Over the last 12 months, ASML’s share price on Amsterdam’s stock exchange has gone from around 350 euros to 772 euros on Nov. 19. Shares were trading at an all time high on Friday last week.
In October, two tech investors, Ian Hogarth and Nathan Benaich, predicted that ASML will become a $500 billion company by the end of 2022.
“As people look for alpha when investing in this trend of semiconductors being more and more critical to global supply chains, this [ASML] feels like it’s an obvious candidate,” angel investor Ian Hogarth told CNBC.
Miller said there’s plenty of reasons to expect ASML’s sales to grow.
“We’re just in the early stages right now with EUV,” he said, adding that EUV machines have only been used in high-volume manufacturing for a couple of years.
In that time they’ve been used to help create hundreds of millions of chips, but most of ASML’s key customers are really just beginning to roll out EUV in a serious way, according to Miller.
ASML isn’t resting on its laurels either. The company is planning to release a next generation machine called High-NA, which stands for high numerical aperture, around 2025.

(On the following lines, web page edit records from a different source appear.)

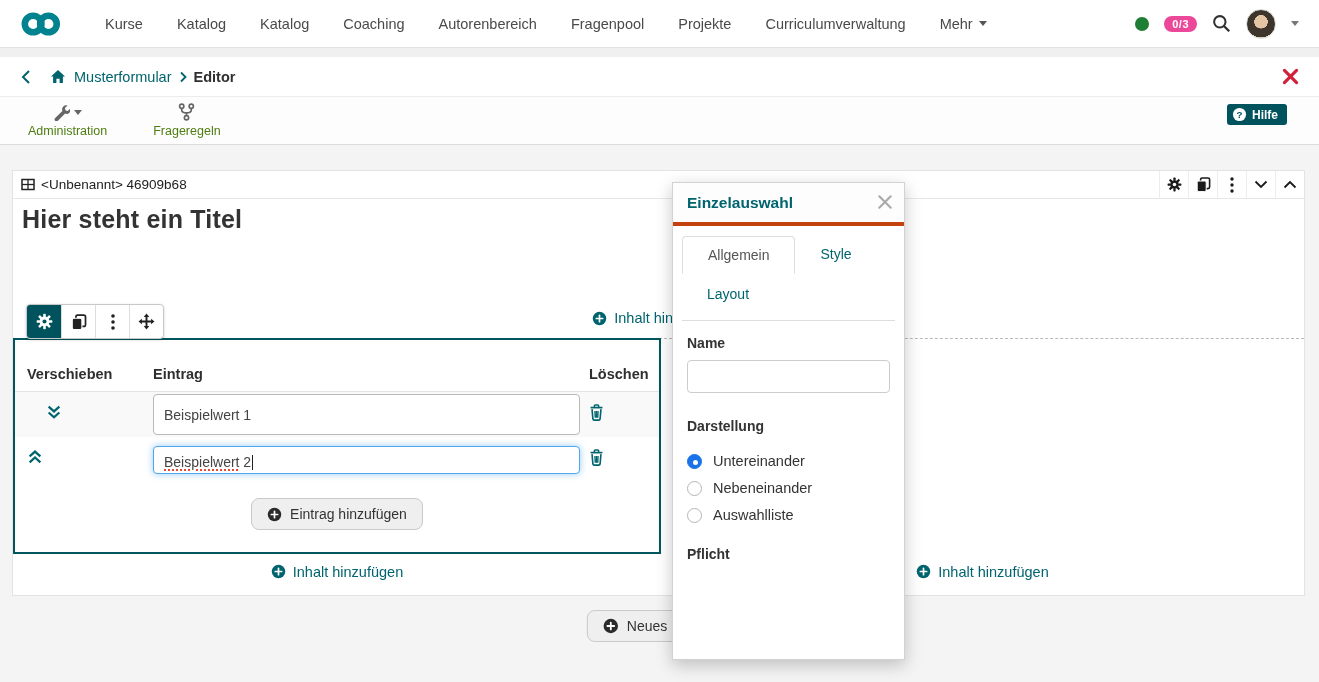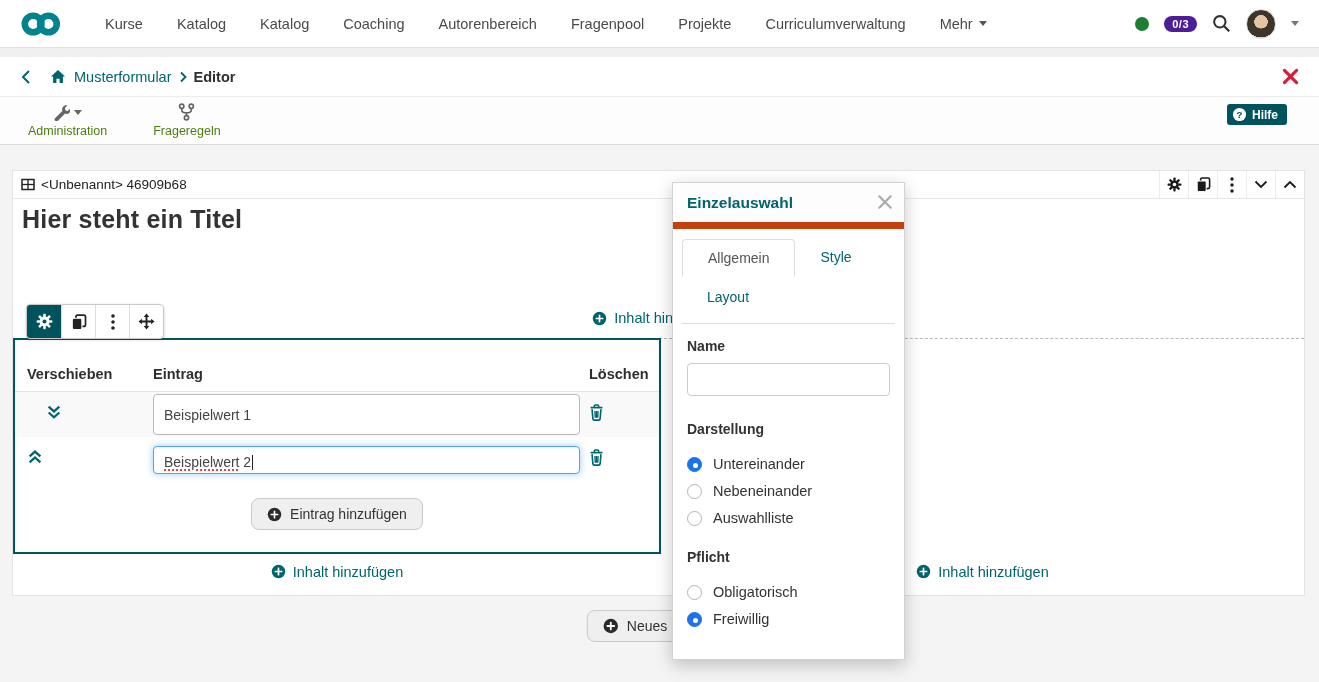"0/3" .count-badge { background: #4c1d95 -> #ec4899 }
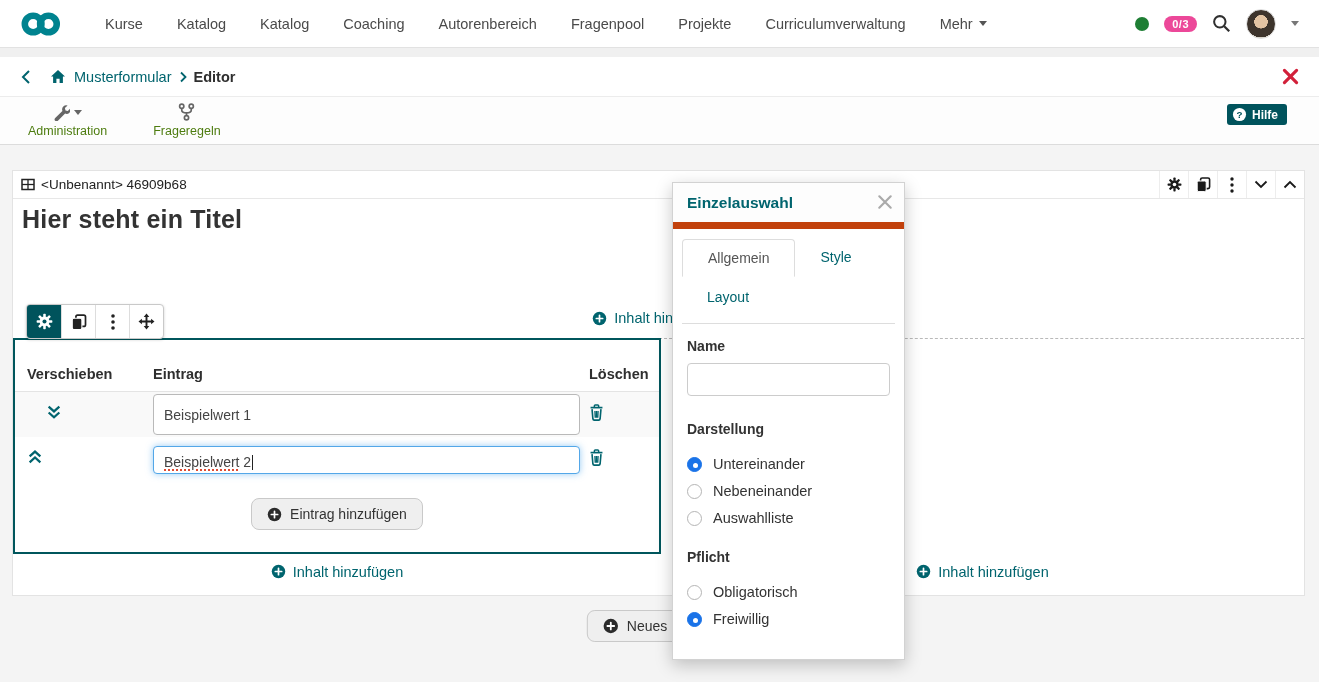"Einzelauswahl" .dialog-header { border-bottom: 7px solid #c2410c -> 4px solid #c2410c }
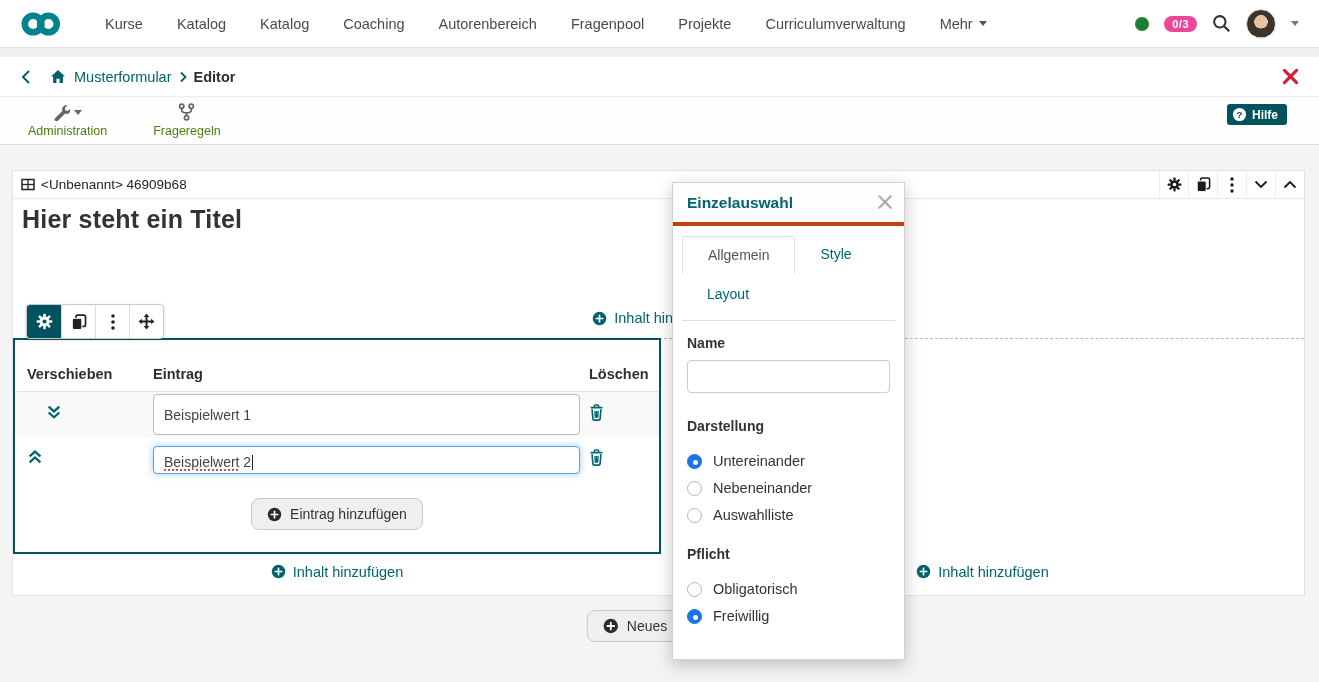"Obligatorisch" div.radio-group { html: <div> <div> <span></span> <span>Obligatorisch</span> </div> <div> <span></span> <span>Freiwillig</span> </div> </div> -> none }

“It will allow even more specific etchings on silicon chips,” Miller said, adding that Intel has signed an exclusive (and probably very expensive) deal to get the first High-NA machines.
“Unless you think that our demand for computing power is going to stagnate or decline, which doesn’t seem like a safe bet from my perspective, I think the expectation’s got to be that ASML’s revenue keeps growing,” Miller said.